Please write out only the lines from the line with "Damen hose anzüge" to the line with "AVENTURA ÚNICA POR", inclusive, exactly as they stand below, without the pictures.
*** Listed entries ***
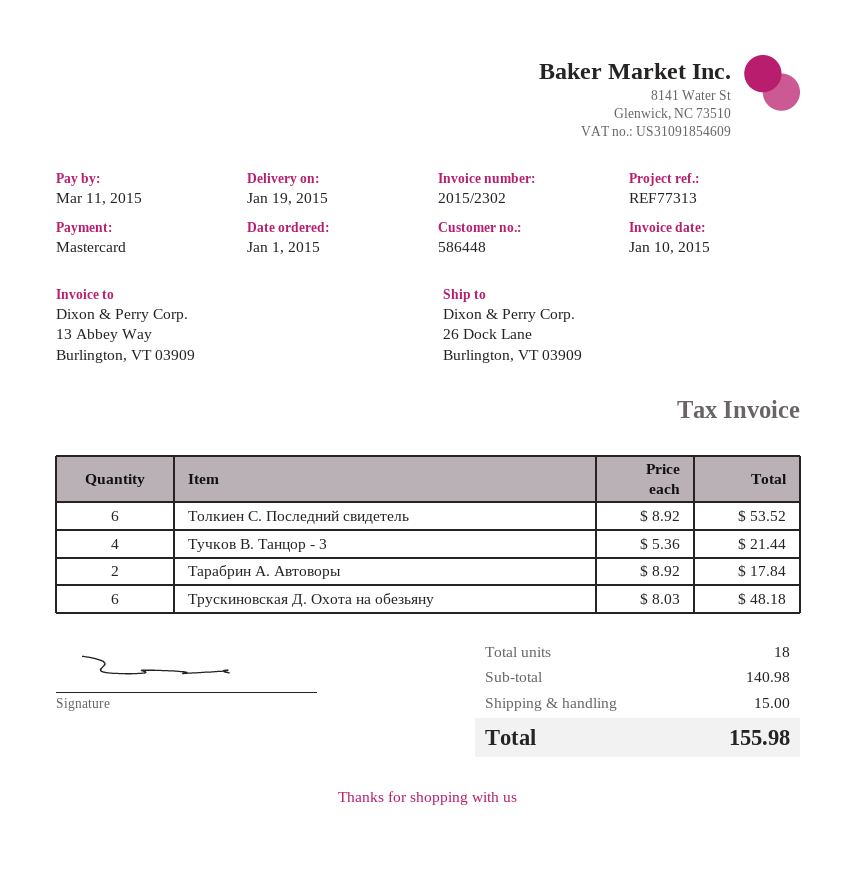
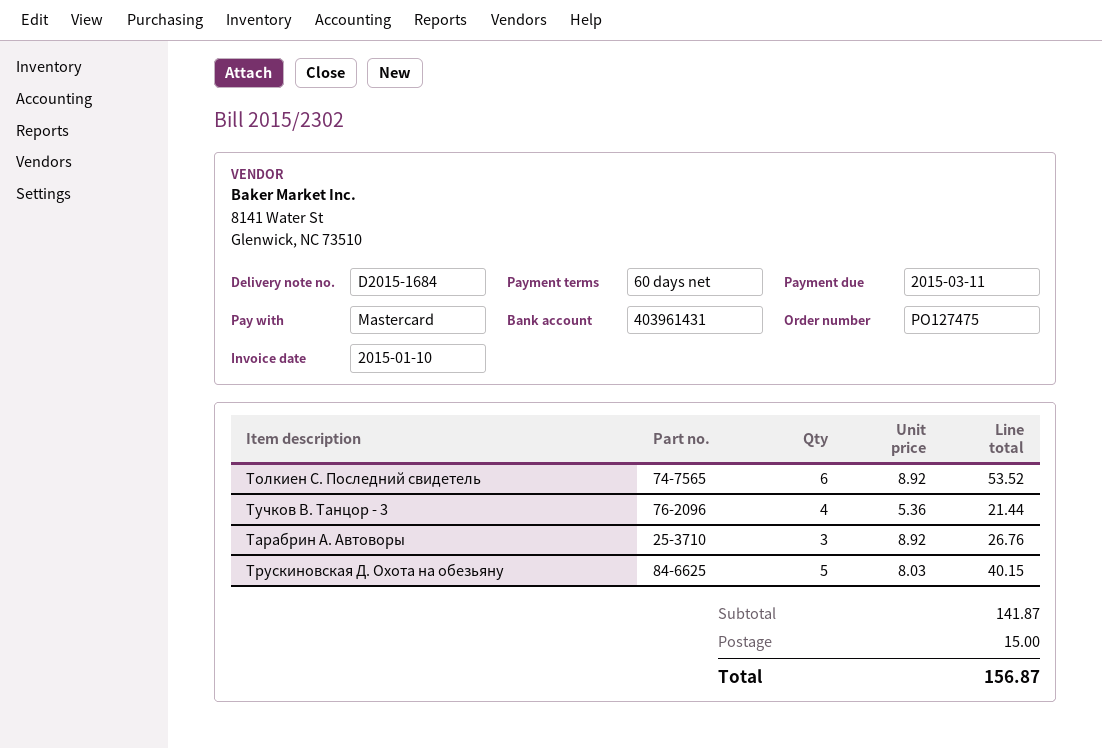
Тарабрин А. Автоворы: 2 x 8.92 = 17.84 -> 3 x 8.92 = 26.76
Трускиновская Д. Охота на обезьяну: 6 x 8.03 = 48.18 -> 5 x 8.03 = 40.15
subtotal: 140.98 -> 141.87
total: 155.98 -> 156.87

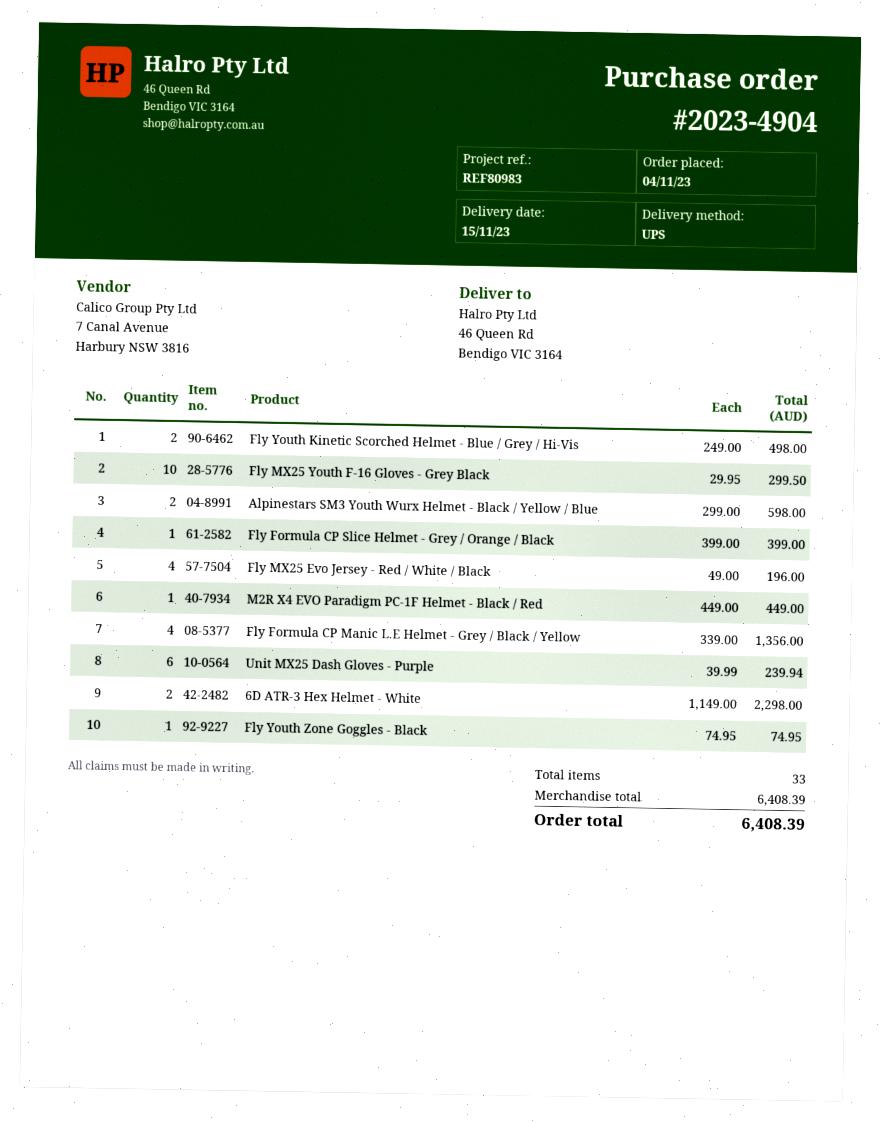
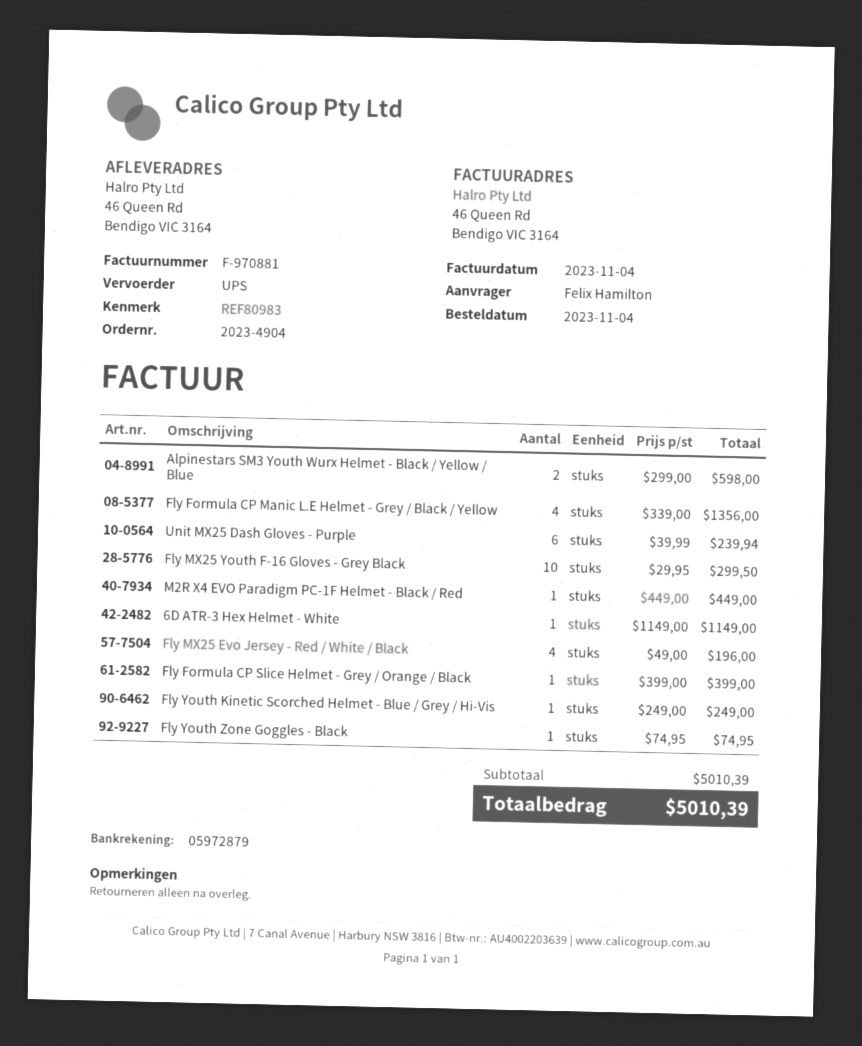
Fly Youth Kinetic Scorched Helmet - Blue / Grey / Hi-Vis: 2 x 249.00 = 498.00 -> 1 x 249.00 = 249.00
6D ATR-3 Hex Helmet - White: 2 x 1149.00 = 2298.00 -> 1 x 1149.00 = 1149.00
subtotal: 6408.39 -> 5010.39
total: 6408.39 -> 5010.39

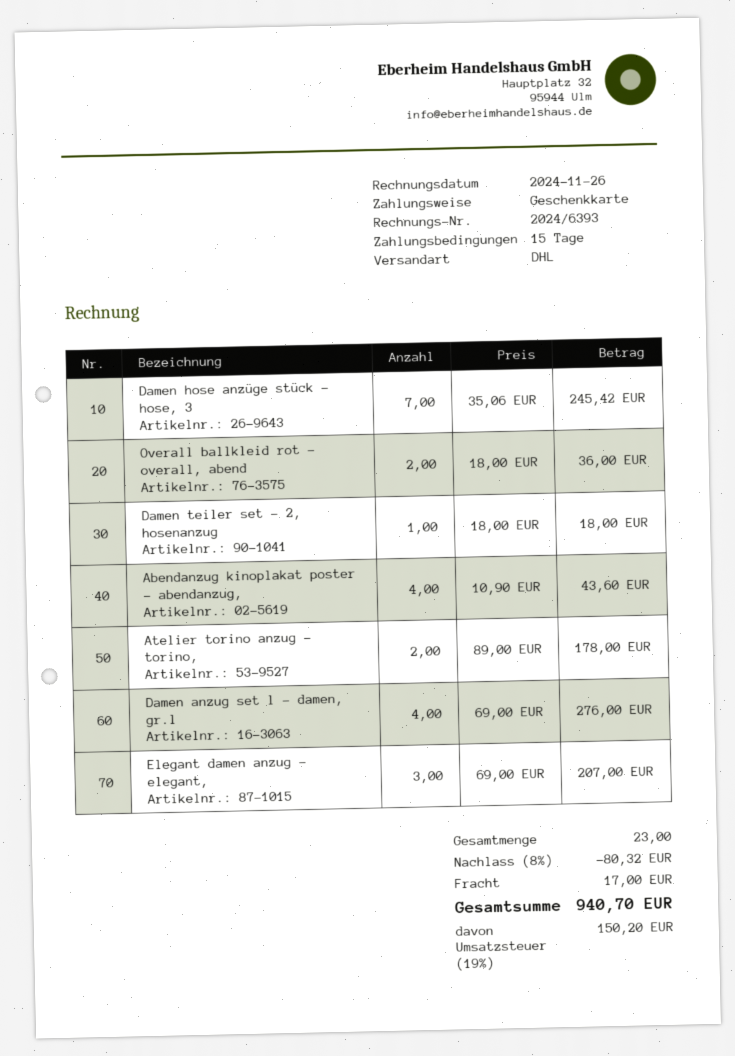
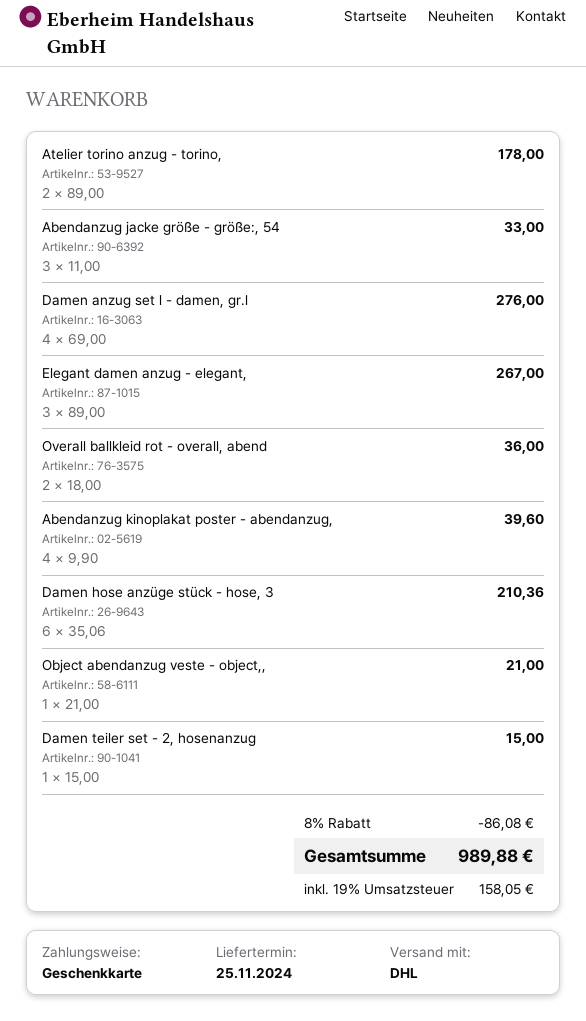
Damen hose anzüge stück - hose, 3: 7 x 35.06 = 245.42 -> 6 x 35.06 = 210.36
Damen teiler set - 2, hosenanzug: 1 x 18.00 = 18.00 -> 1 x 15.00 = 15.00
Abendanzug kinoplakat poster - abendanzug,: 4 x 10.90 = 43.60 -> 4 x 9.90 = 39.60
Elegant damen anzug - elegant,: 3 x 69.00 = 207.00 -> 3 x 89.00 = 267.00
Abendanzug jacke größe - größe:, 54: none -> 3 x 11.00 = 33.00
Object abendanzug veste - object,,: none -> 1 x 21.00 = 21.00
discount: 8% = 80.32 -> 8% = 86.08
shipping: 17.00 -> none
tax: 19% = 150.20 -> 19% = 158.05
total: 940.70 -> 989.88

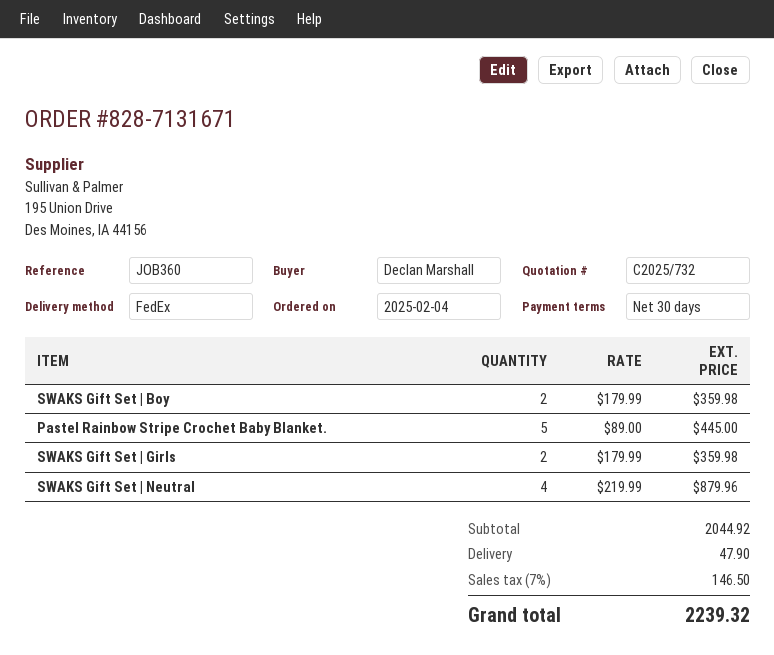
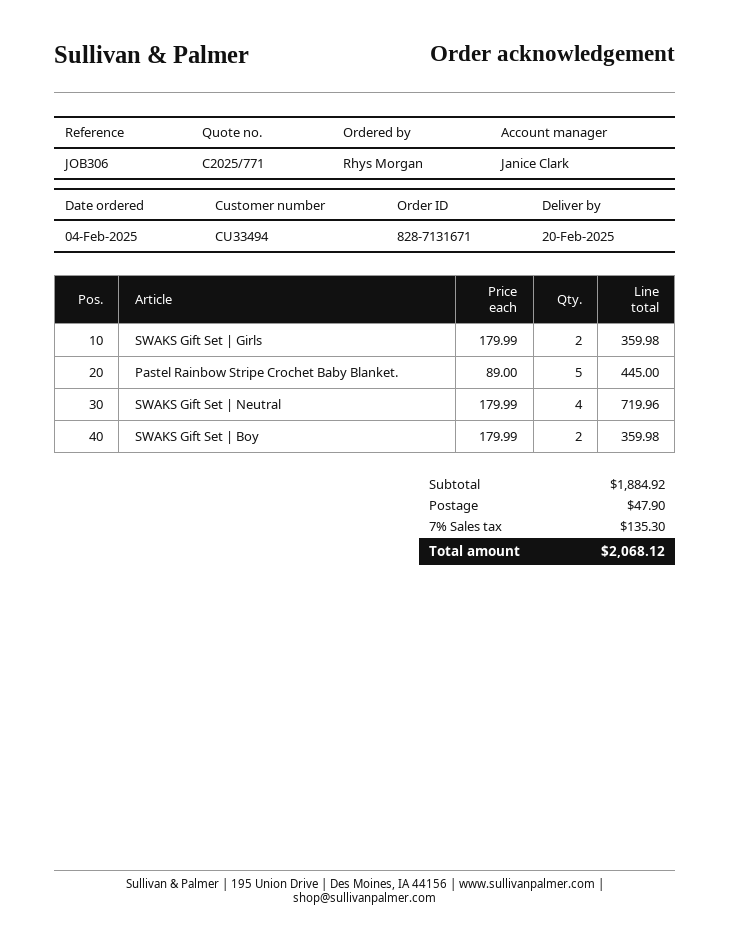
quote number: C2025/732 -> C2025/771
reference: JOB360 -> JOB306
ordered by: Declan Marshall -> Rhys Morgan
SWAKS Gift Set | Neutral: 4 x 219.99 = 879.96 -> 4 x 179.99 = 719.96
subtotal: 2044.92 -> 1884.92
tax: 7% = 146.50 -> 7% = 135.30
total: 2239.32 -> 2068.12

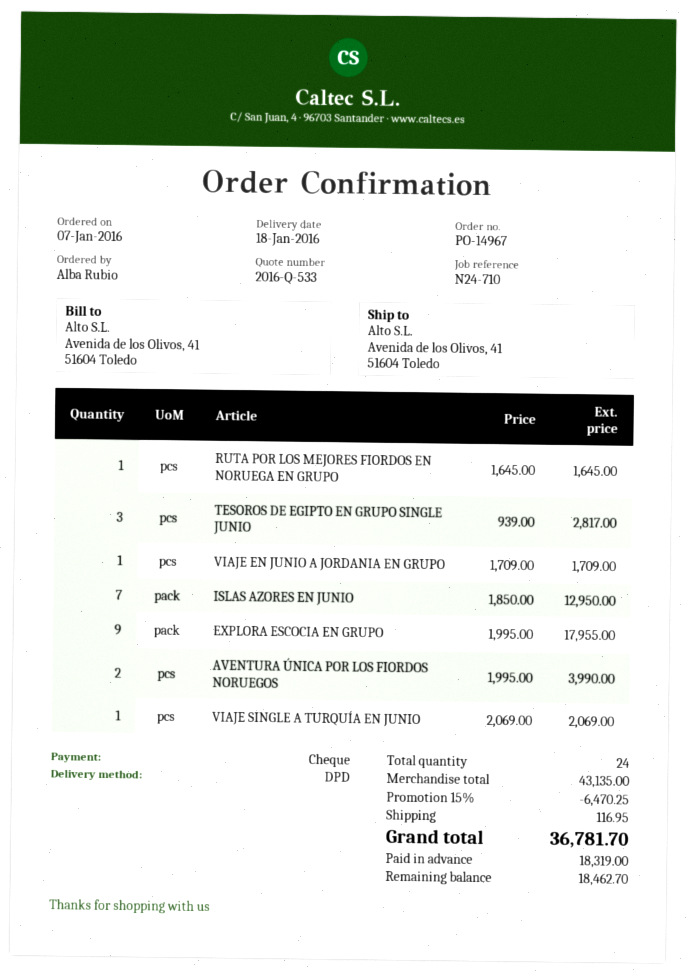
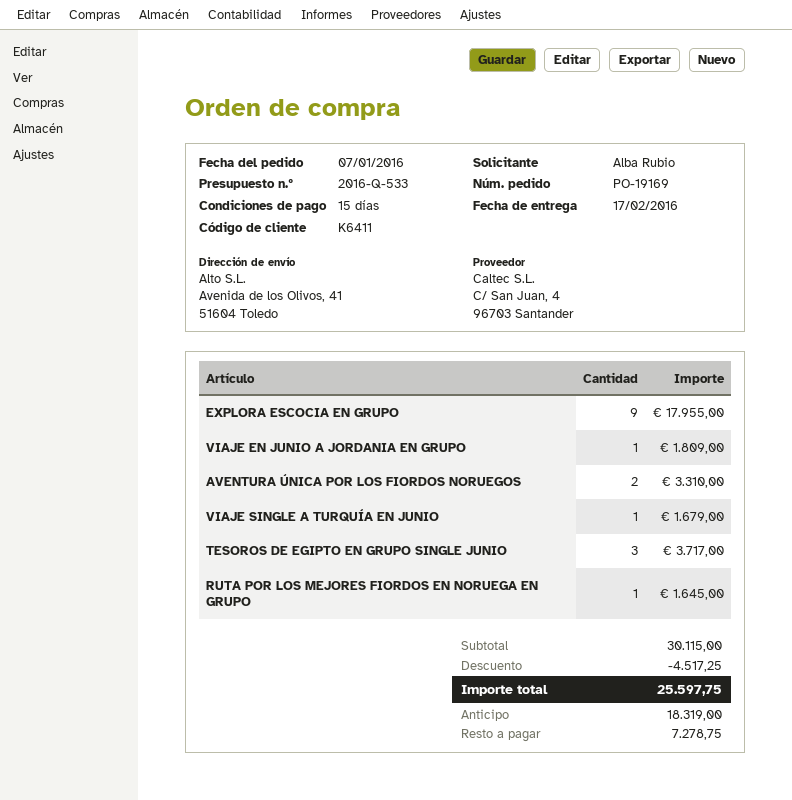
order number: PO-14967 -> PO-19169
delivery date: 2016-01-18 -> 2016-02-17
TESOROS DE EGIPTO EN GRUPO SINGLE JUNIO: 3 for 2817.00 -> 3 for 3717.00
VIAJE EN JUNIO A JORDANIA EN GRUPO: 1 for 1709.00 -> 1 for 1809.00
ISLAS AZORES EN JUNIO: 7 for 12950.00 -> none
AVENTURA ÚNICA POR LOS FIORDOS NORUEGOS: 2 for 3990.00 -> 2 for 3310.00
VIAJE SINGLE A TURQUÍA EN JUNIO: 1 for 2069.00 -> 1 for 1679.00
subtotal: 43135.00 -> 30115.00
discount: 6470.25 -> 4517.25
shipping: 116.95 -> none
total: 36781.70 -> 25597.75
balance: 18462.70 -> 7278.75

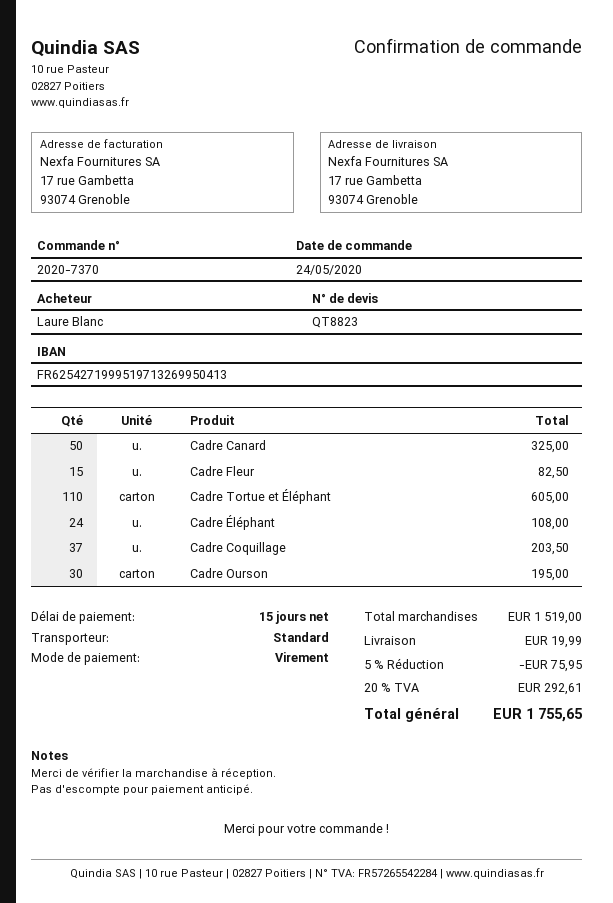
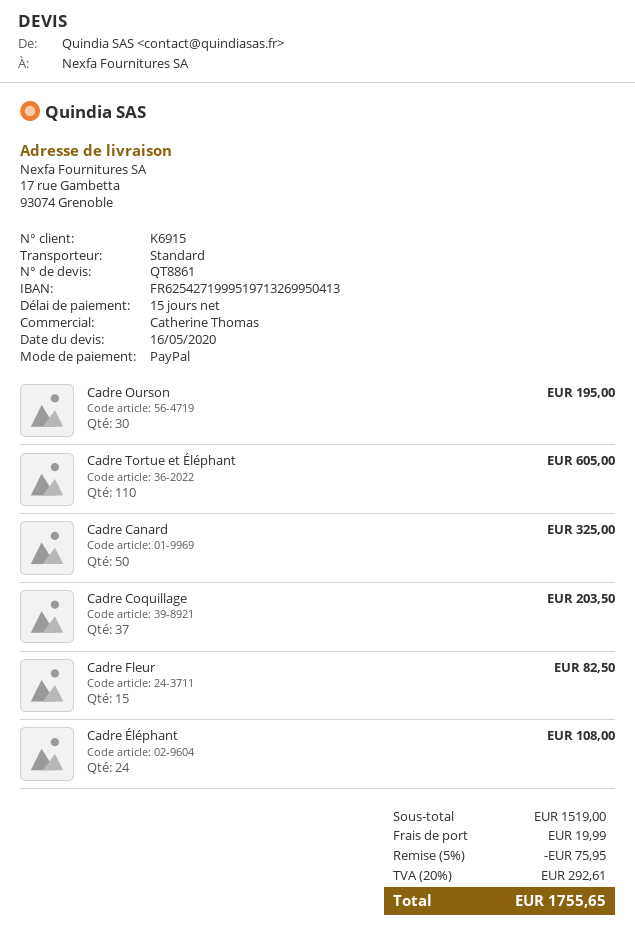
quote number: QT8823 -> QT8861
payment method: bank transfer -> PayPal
***
* _Exercise output_:
Damen hose anzüge stück - hose, 3: 7 x 35.06 = 245.42 -> 6 x 35.06 = 210.36
Damen teiler set - 2, hosenanzug: 1 x 18.00 = 18.00 -> 1 x 15.00 = 15.00
Abendanzug kinoplakat poster - abendanzug,: 4 x 10.90 = 43.60 -> 4 x 9.90 = 39.60
Elegant damen anzug - elegant,: 3 x 69.00 = 207.00 -> 3 x 89.00 = 267.00
Abendanzug jacke größe - größe:, 54: none -> 3 x 11.00 = 33.00
Object abendanzug veste - object,,: none -> 1 x 21.00 = 21.00
discount: 8% = 80.32 -> 8% = 86.08
shipping: 17.00 -> none
tax: 19% = 150.20 -> 19% = 158.05
total: 940.70 -> 989.88

quote number: C2025/732 -> C2025/771
reference: JOB360 -> JOB306
ordered by: Declan Marshall -> Rhys Morgan
SWAKS Gift Set | Neutral: 4 x 219.99 = 879.96 -> 4 x 179.99 = 719.96
subtotal: 2044.92 -> 1884.92
tax: 7% = 146.50 -> 7% = 135.30
total: 2239.32 -> 2068.12

order number: PO-14967 -> PO-19169
delivery date: 2016-01-18 -> 2016-02-17
TESOROS DE EGIPTO EN GRUPO SINGLE JUNIO: 3 for 2817.00 -> 3 for 3717.00
VIAJE EN JUNIO A JORDANIA EN GRUPO: 1 for 1709.00 -> 1 for 1809.00
ISLAS AZORES EN JUNIO: 7 for 12950.00 -> none
AVENTURA ÚNICA POR LOS FIORDOS NORUEGOS: 2 for 3990.00 -> 2 for 3310.00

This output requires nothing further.